Activity
Present the count of lines in the entries below that hold "invoice", and present nothing else.

Revision comparison data
========

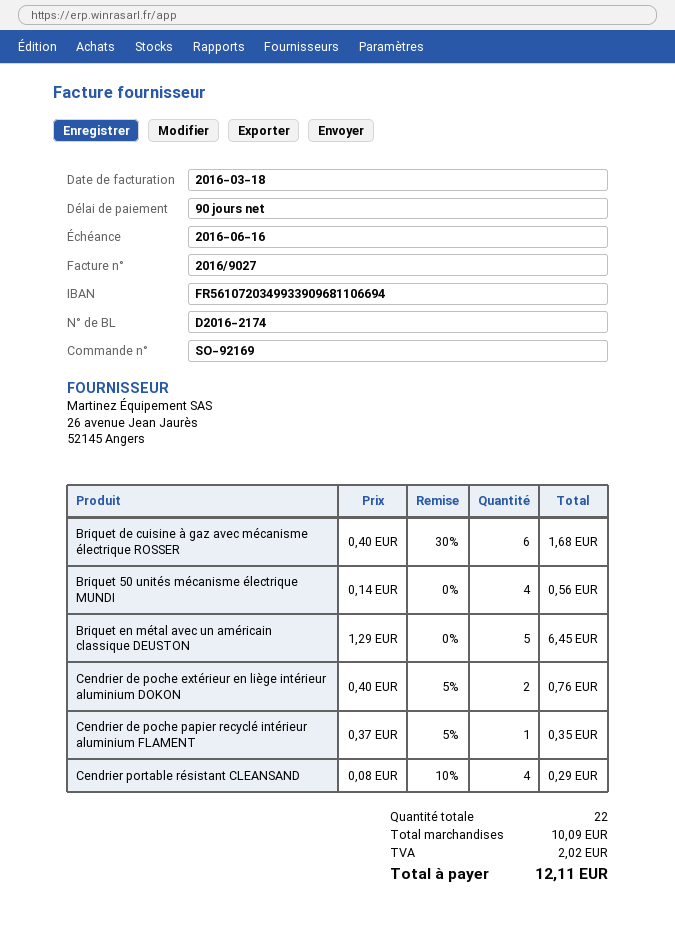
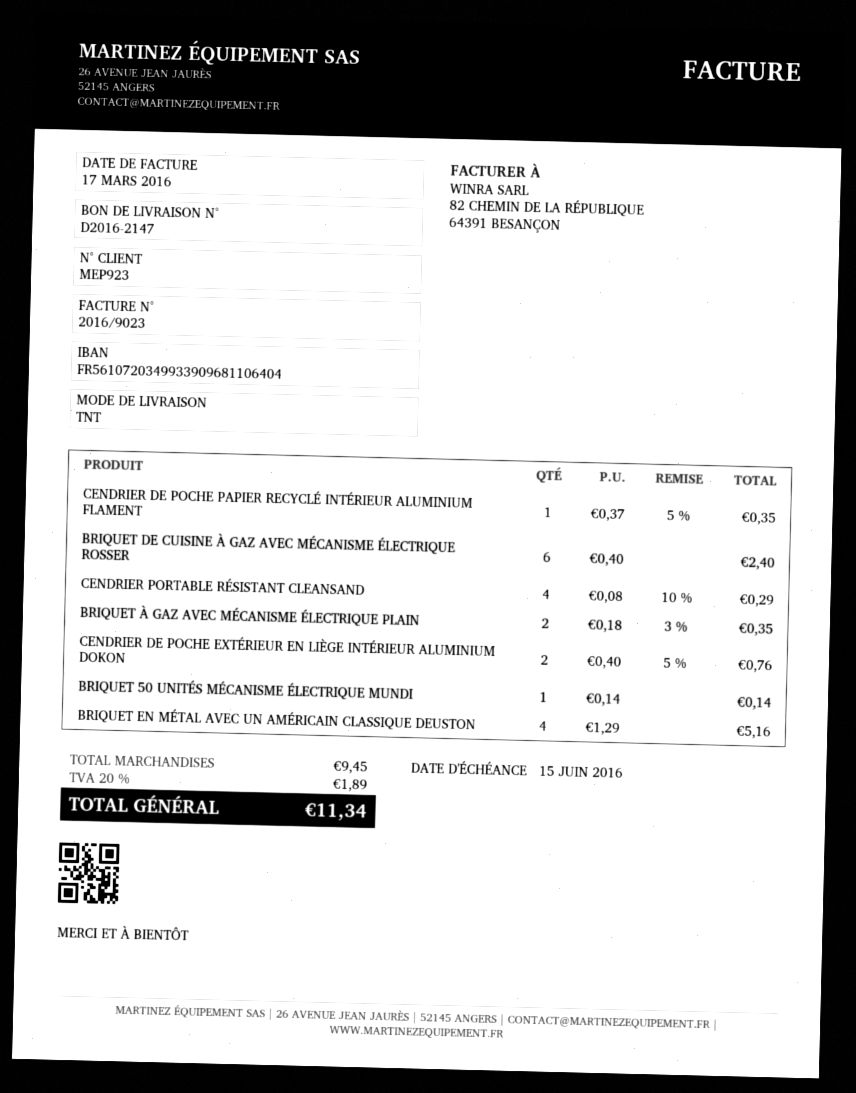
delivery note number: D2016-2174 -> D2016-2147
invoice number: 2016/9027 -> 2016/9023
invoice date: 2016-03-18 -> 2016-03-17
due date: 2016-06-16 -> 2016-06-15
bank account: FR5610720349933909681106694 -> FR5610720349933909681106404
Briquet de cuisine à gaz avec mécanisme électrique ROSSER: 6 x 0.40 - 30% = 1.68 -> 6 x 0.40 = 2.40
Briquet 50 unités mécanisme électrique MUNDI: 4 x 0.14 = 0.56 -> 1 x 0.14 = 0.14
Briquet en métal avec un américain classique DEUSTON: 5 x 1.29 = 6.45 -> 4 x 1.29 = 5.16
BRIQUET À GAZ AVEC MÉCANISME ÉLECTRIQUE PLAIN: none -> 2 x 0.18 - 3% = 0.35
subtotal: 10.09 -> 9.45
tax: 2.02 -> 1.89
total: 12.11 -> 11.34

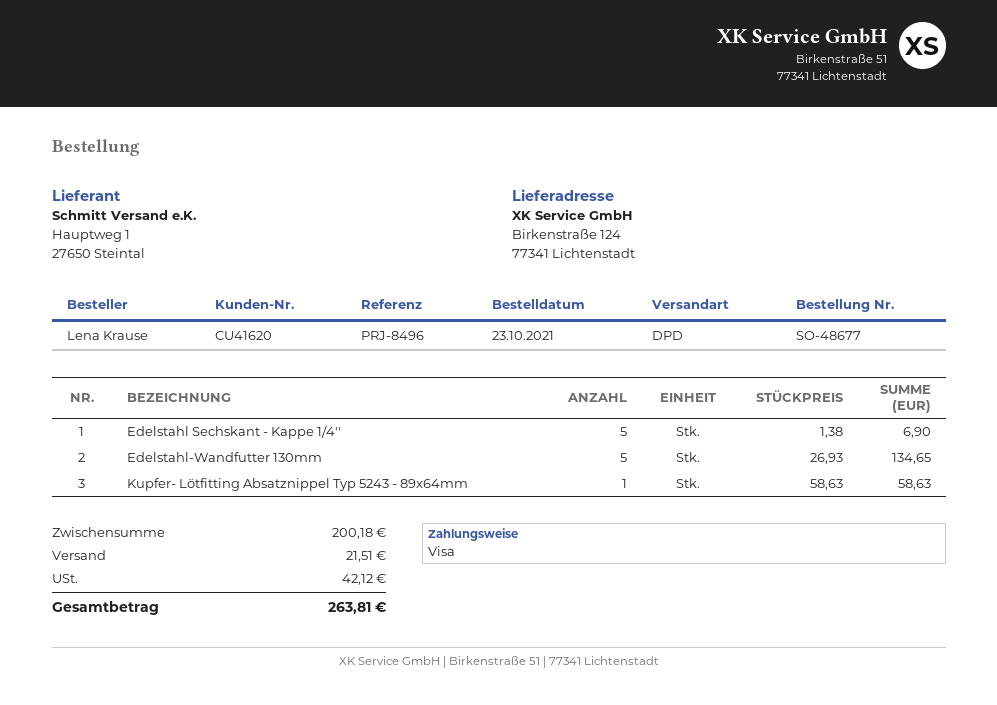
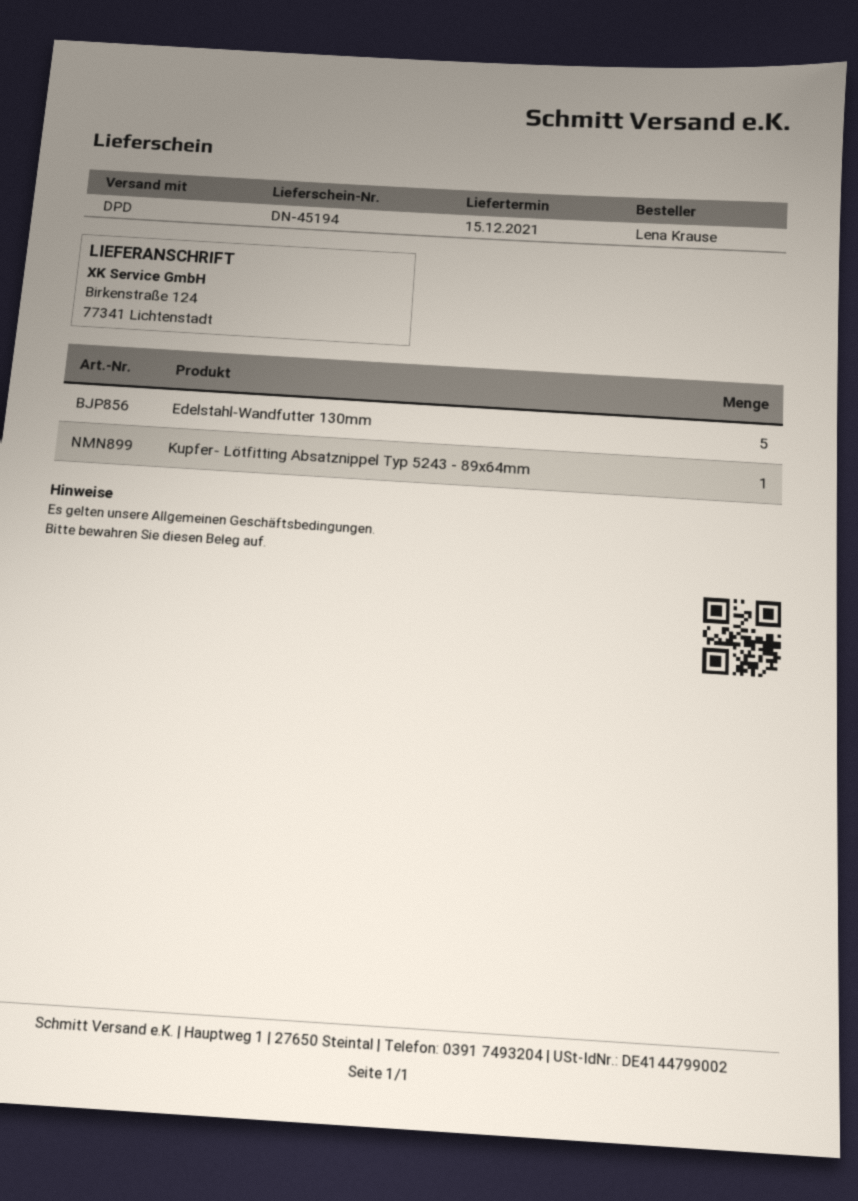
Edelstahl Sechskant - Kappe 1/4'': 5 -> none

========

Your response
2